BEXCO - Room F(201/202/203/204)
[DM018] Searching for Cosmic-Ray Signals from Decay of Fermionic Dark Matter with CALET
The ISS-based CALET detector which is in operation since October 2015, can play an important role in indirect detection of Dark Matter by measuring the electron+positron cosmic-ray spectrum in the TeV region for the first time directly. With its fine energy resolution (≈ 2%) and high proton rejection ratio (1:〖10〗^5 ), CALET has the potential to search for fine structures in this spectrum. We have investigated CALET’s capability to discern between scenarios in which the cosmic-ray positron excess is caused by Dark Matter decay or annihilation, and those in which it is caused by nearby pulsars.
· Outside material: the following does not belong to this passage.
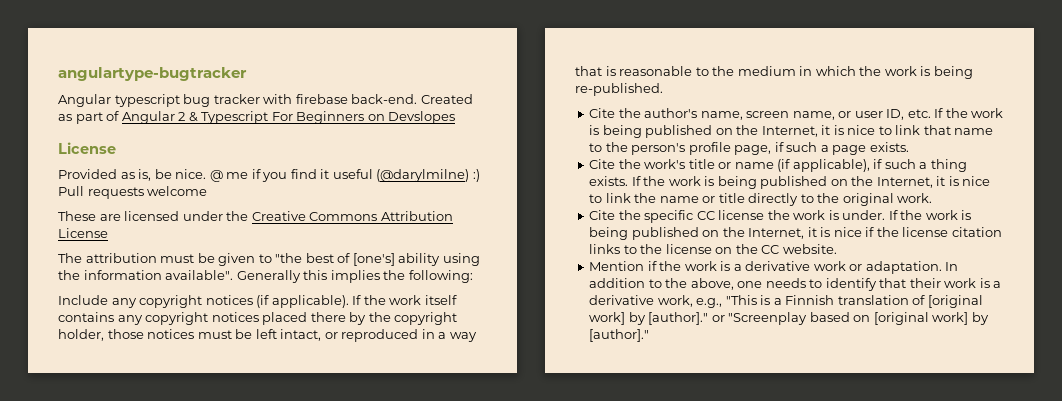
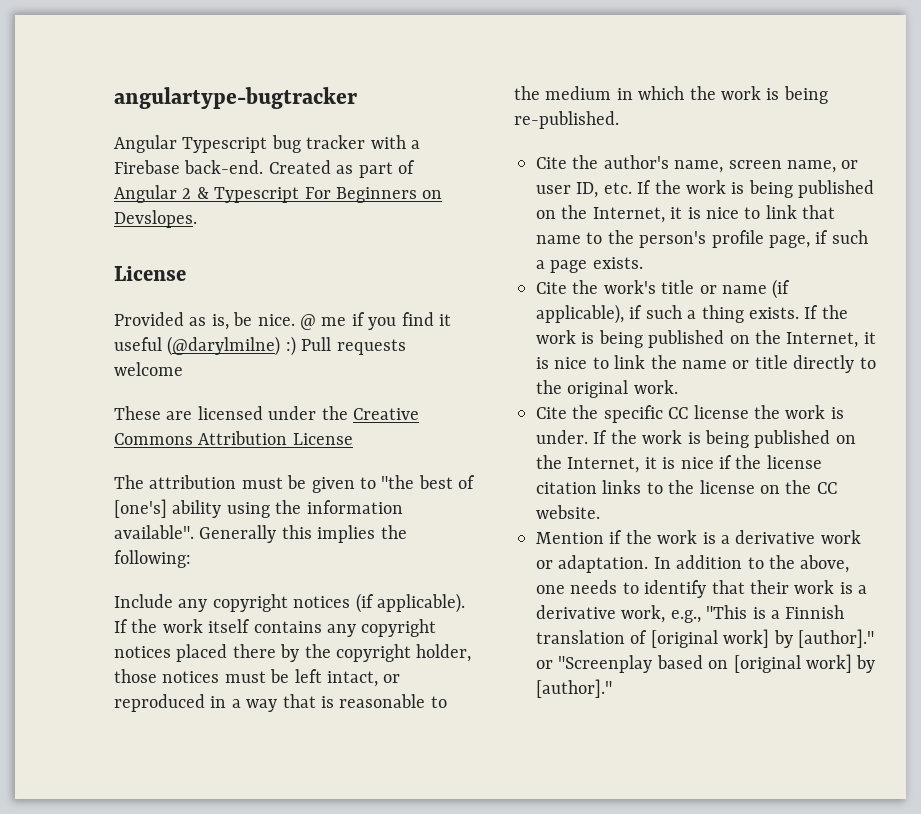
[114,94,180,107] typescript -> [182,137,268,153] Typescript
[295,94,348,104] firebase -> [411,140,420,149] [114,160,180,174] a Firebase
[388,111,456,124] Devslopes -> [114,210,197,228] Devslopes.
We fit a parametrization of the local electron and positron spectra to current measurements, with either a 3-body decay of Fermionic Dark Matter or a pulsar as the extra source responsible for the positron excess. Expected CALET data for the Dark Matter decay scenarios which explain the positron excess are calculated and analysed. The signal from this particular 3-body Dark Matter decay which can explain the recent measurements from the AMS−02 experiment is shown to be distinguishable from a single pulsar source causing the positron excess by five years of observation with CALET, based on the shape of the spectrum. We show that an especially clear separation between these two models is possible for Dark Matter candidates, for which the γ−ray emission from the decay is sufficiently low to be possibly compatible with the Fermi-LAT diffuse γ−ray data.